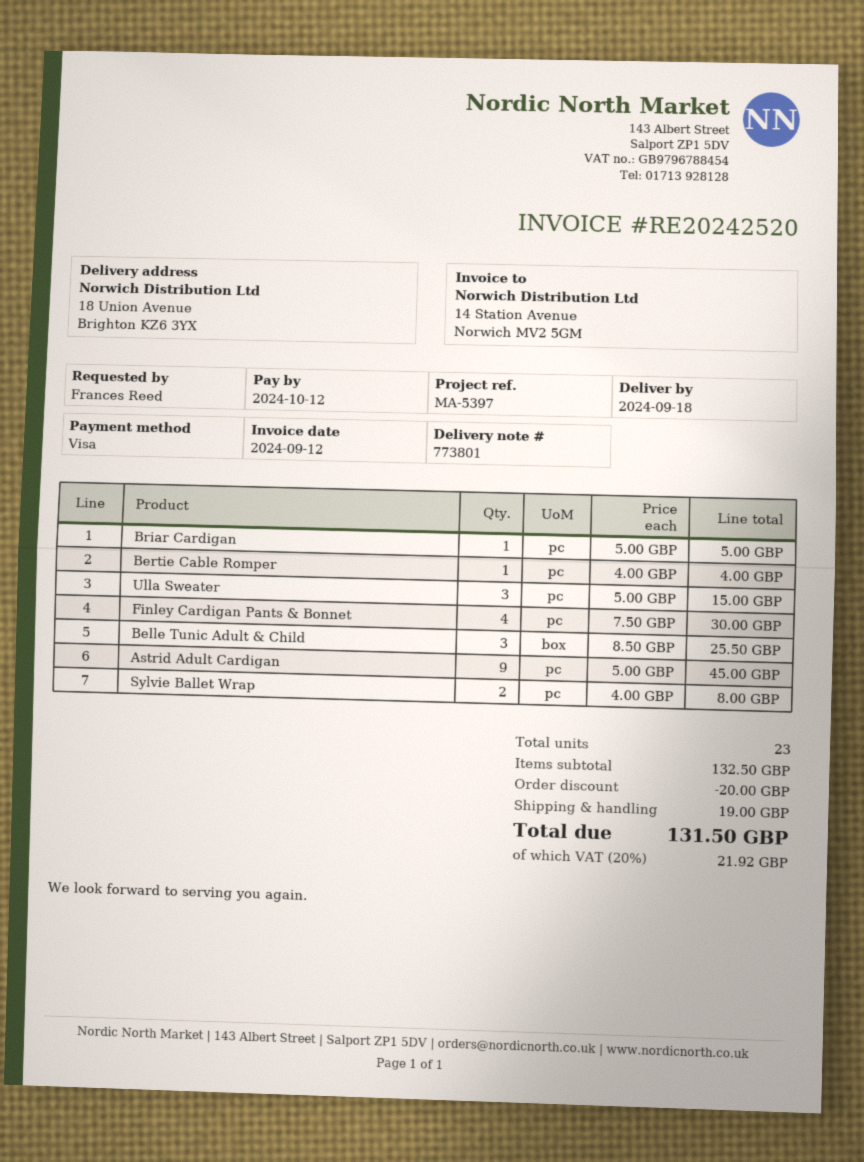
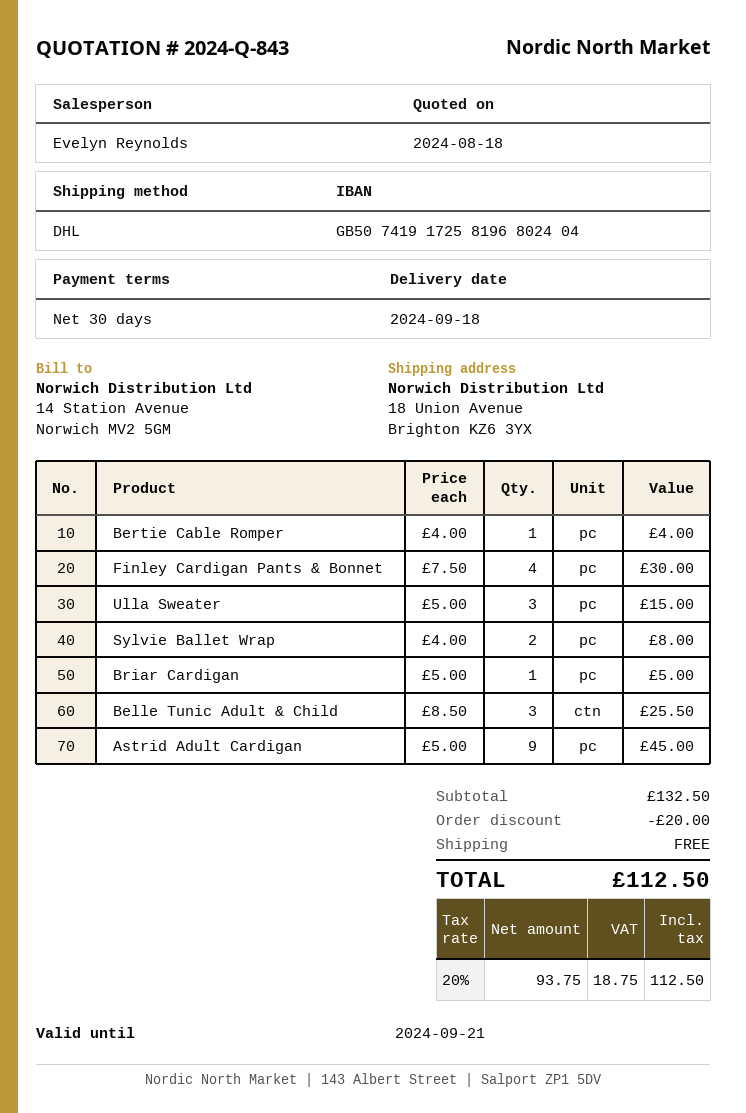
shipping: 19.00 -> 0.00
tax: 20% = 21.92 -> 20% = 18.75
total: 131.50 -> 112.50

...

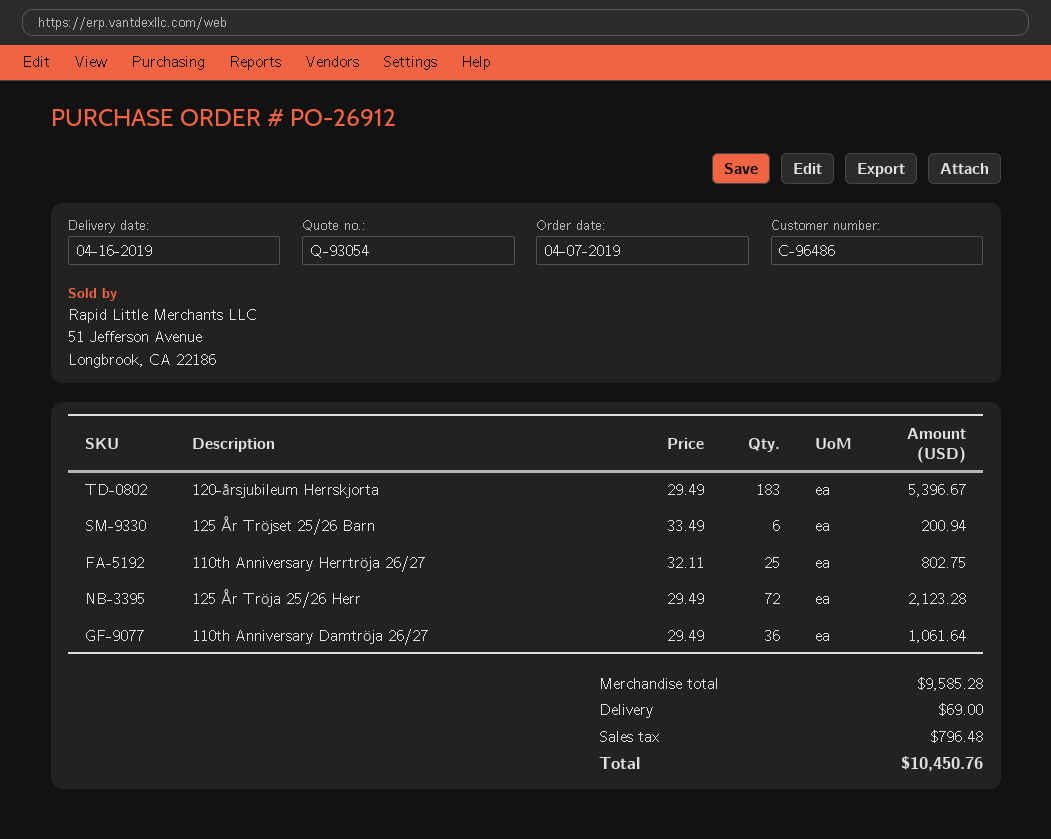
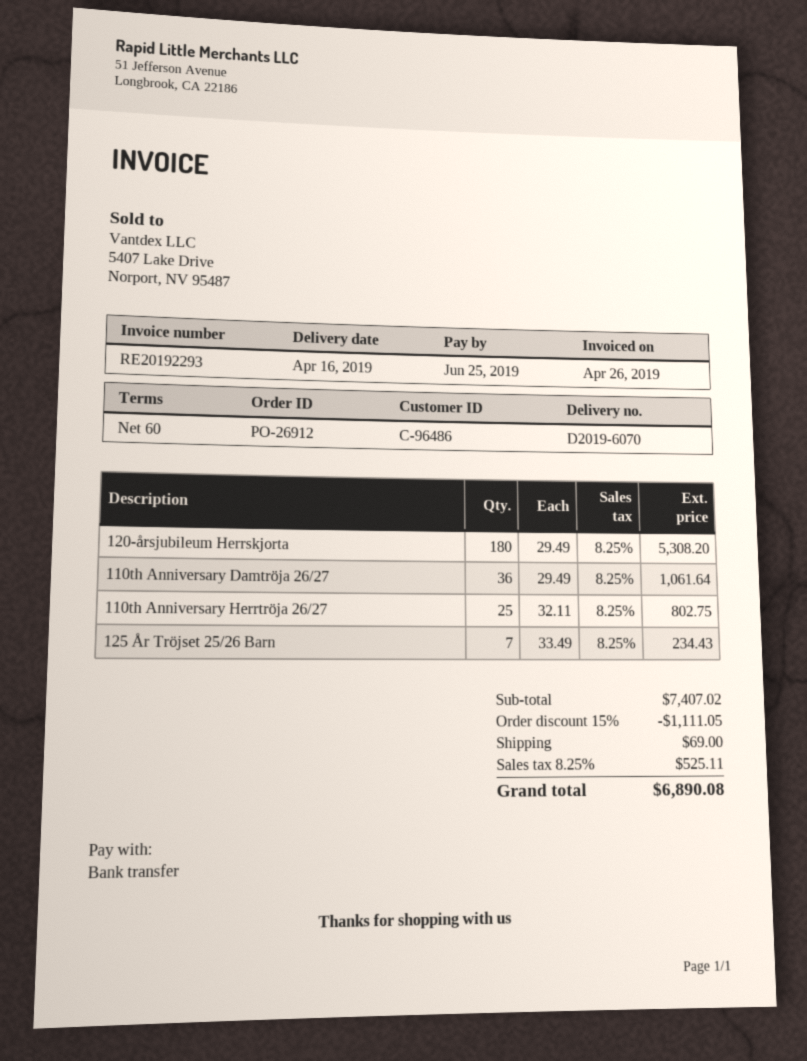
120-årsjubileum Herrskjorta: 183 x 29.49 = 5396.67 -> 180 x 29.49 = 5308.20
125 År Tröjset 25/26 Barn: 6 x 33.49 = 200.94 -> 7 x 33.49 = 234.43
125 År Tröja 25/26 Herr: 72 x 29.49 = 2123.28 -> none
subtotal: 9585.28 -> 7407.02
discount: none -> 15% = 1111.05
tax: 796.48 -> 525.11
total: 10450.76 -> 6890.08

---

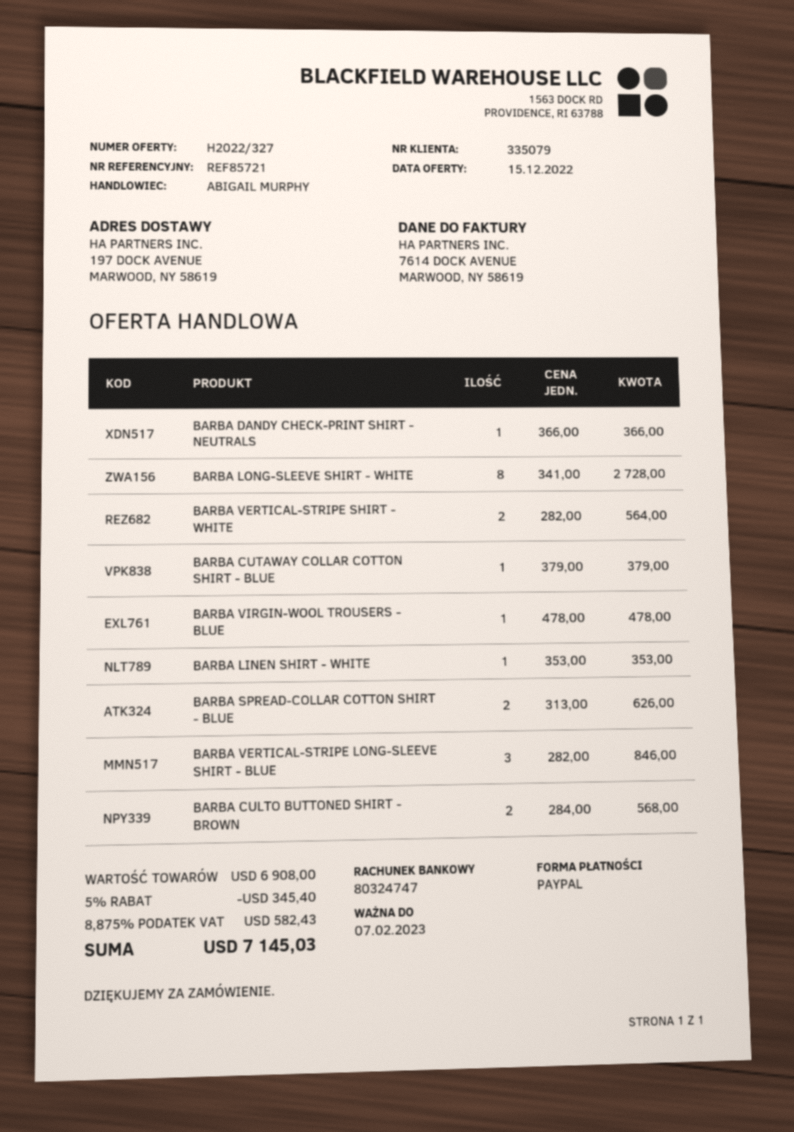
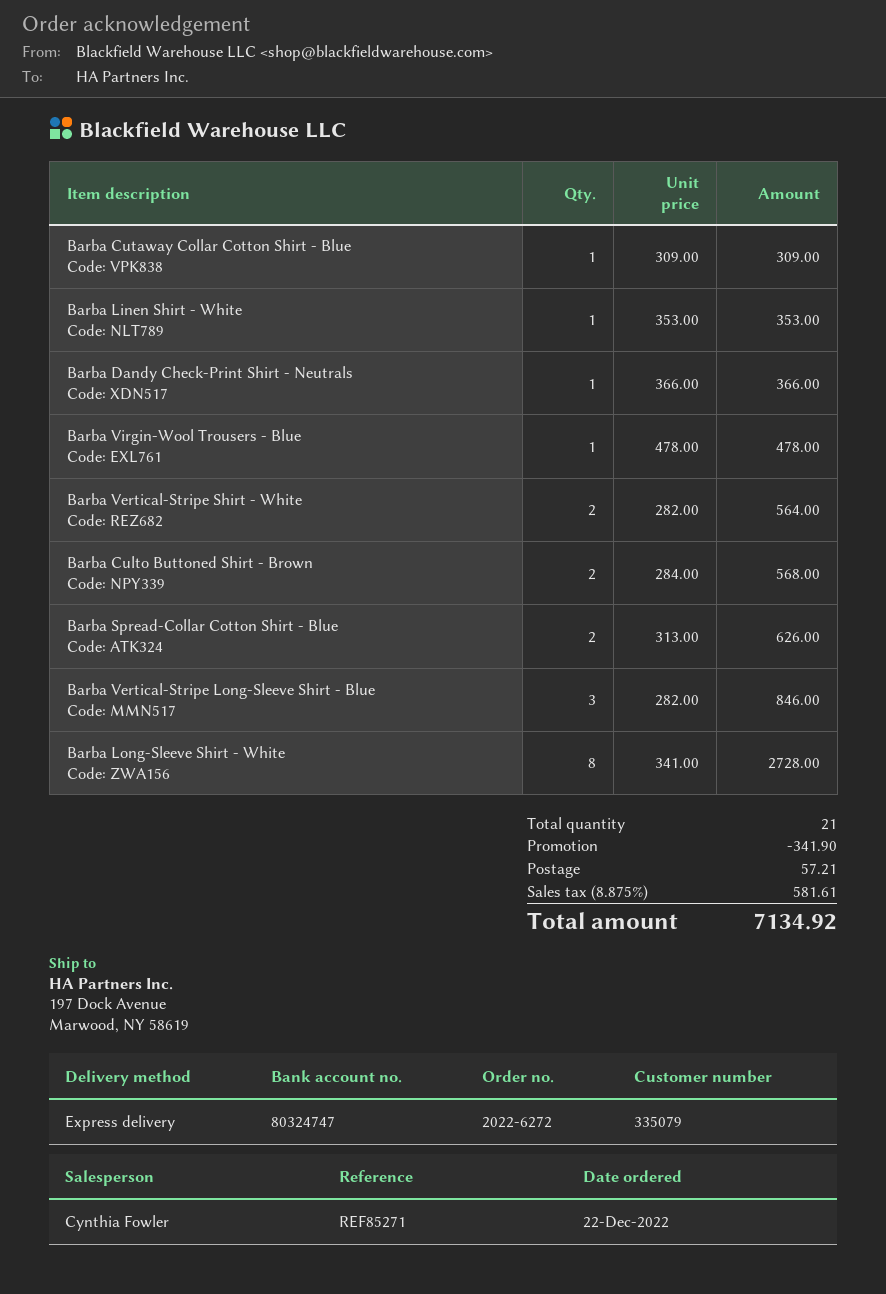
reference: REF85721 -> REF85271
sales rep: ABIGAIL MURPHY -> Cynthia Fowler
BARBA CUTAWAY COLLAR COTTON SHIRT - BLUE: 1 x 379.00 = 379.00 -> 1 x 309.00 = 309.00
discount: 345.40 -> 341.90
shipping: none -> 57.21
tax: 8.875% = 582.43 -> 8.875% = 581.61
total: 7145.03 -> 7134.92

Exercise requirements: Give the count of lines in the listing that hold "discount", and write nothing beyond it.

Expected output: 2